Sempre più persone sono vittime di questo terribile disturbo intestinale. Un male a dir poco fastidioso che rende talvolta complicato anche lo svolgere delle comuni attività sul luogo di lavoro. Essendo moltissimi coloro i quali soffrono di colite spastica ed essendo questi soggetti soliti acquistare svariate medicine per la cura, c’è da chiedersi se lo Stato Italiano preveda una qualche forma di risarcimento economico per garantire un sostegno concreto a questi soggetti.
La questione è di scottante attualità perchè, da un lavo vi è il sogno di un posto fisso ed una generale difficoltà nel conservare un lavoro continuativo, dall’altro vi è una malessere che diventa sempre più frequente nella società occidentale, in grado di colpire quasi 2 persone ogni 10 unità. Da un lato la poca attenzione verso i cibi anti colite, aggravato dalla poca considerazione che diamo al nostro gruppo sanguigno, quando mangiamo, dall’altro la cultura del cibo spazzatura, alimentata dal dominio gastroeconomico dei fast food, sta di fatto che il numero dei soggetti colitici in Italia aumenta ogni anno.
Il lavoro nobilita lo stomaco?
Chissà che cosa ne penserebbe Charles Darwin della legislazione italiana in merito al rimborso sui farmaci da banco acquistati per curare la colite spastica. La chiarezza su alcune leggi non è mai abbastanza e lo è ancora più vero se si analizza la normativa che dovrebbe spiegare i requisiti per ottenere la qualifica di “invalidità da sindrome del colon irritabile”. Il problema nasce dalla stessa difficoltà nel desumere con certezza quale grado di irritazione dovrebbe raggiungere un apparato gastrointestinale per definire la presenza di uno stato colitico. L’intensità dei dolori da colite infatti variano da individuo ad altro. A parità di spasmi addominali potrebbe esserci un soggetto non capace di tollerare quei dolori a lungo ed un altro che continua a svolgere le sue mansioni sul lavoro come se nulla fosse, continuando a timbrare il cartellino regolarmente. La tipologia del contratto di lavoro porta ad esempio chi è meno tollerato, come gli operai e chi lavora nel terziario in stato di precarietà o ancora, tutti i possessori di partita iva, a farsi meno problemi e quindi a non chiedere quasi mai dei giorni di “malattia”. Chi non percepisce la propria professione come stabile sopporterà necessariamente meglio ogni trauma o problema all’intestino.

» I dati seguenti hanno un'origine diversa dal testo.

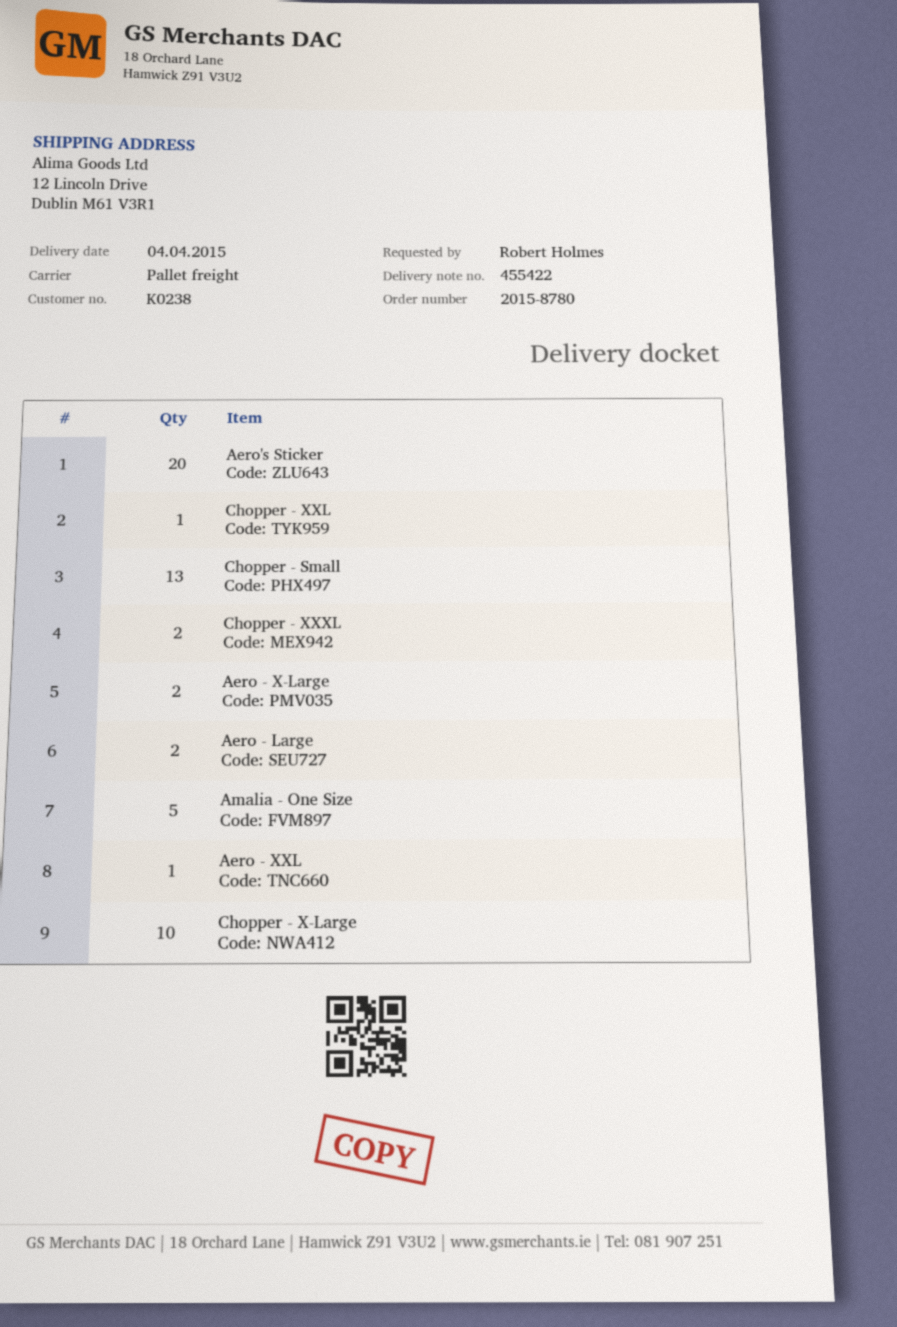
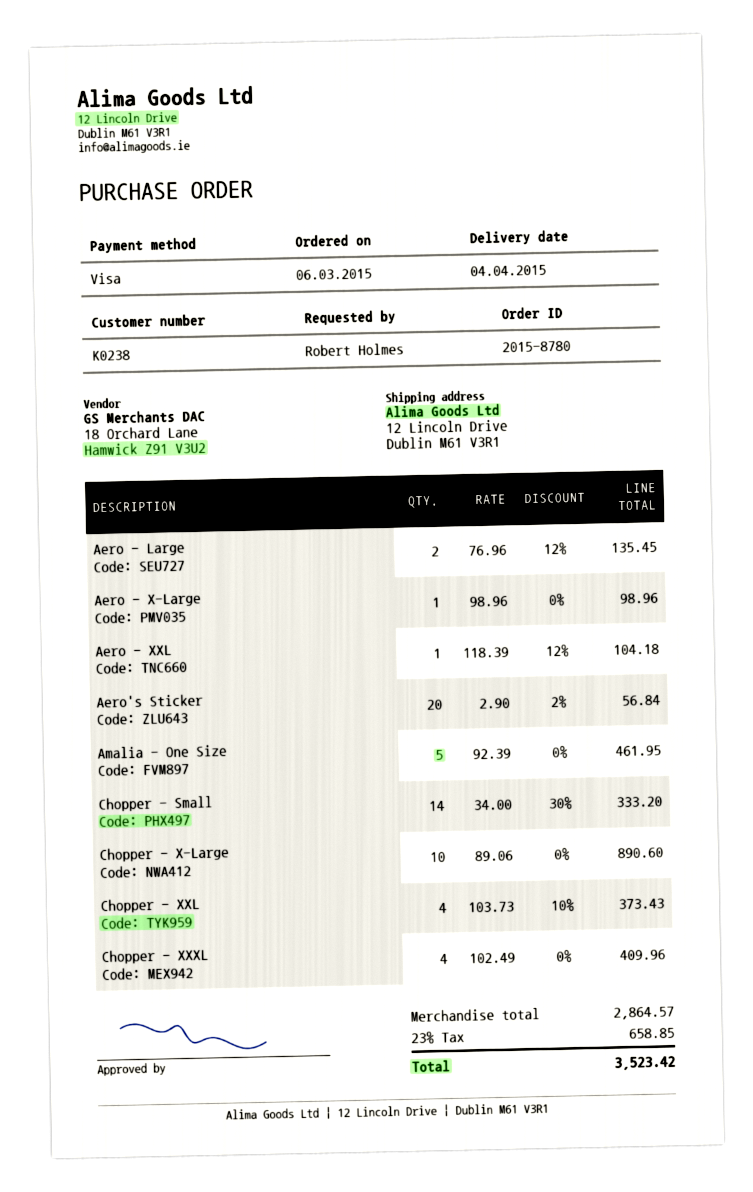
Chopper - XXL: 1 -> 4
Chopper - Small: 13 -> 14
Chopper - XXXL: 2 -> 4
Aero - X-Large: 2 -> 1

Rinunciare ad un giorno di lavoro equivarrebbe ad uno stipendio più risicato, perchè difficilmente potrebbe godere di contributi statali. Anche i diritti sindacali di un soggetto con lavoro temporaneo sono molti meno di quelli di chi lavora full time a tempo indeterminato.
Per questa ragione la categoria di persone più interessate a quello che rotea attorno alla legge famosa 104 sull’invalidità civile, sono i soggetti che hanno un luogo di lavoro fisso. Parliamo di persone che acquistano regolarmente farmaci anti colite e antispastici come buscopan o normix, spendendo a fine mese un bel gruzzoletto di euro.
Va precisato però che se nel caso di malattia di Crohn sia molto più facile ottenerla, nel caso della sindrome del colon irritabile, non trattandosi al 100% di una malattia, è molto più complicato ottenere un indennizzo economico a causa del malessere invalidante. In ogni caso sarà la ASL locale ad analizzare ogni domanda che verrà inoltrata e non è detto che si riesca a dimostrare come una forma di colite nervosa possa impedire di compiere delle operazioni abituali per un lavoratore che, nel caso di un malato intestale in forma acuta, diventano estremamente complicate. Il buon cuore di chi giudicherà la vostra condizione di salute dovrà però scontrarsi anche con tutti quei “furbetti d’Italia” che fanno carte false per ottenere un contributo economico da invalidità, pur vantando di una forma fisica. I telegiornali italiani sono pieni di notizie di falsi invalidi pertanto, con gli anni, i controlli per accertare l’effettivo stato fisico di un lavoratore italiano, sono divenuti più complicati da ingannare. Un’ottima notizia se si pensa a tutti coloro che da un lato chiedono maggiori diritti sanitari sul lavoro e dall’altro chiudono un occhio di fronte a comportamenti considerati più di folklore che realmente illeciti e da ripudiare.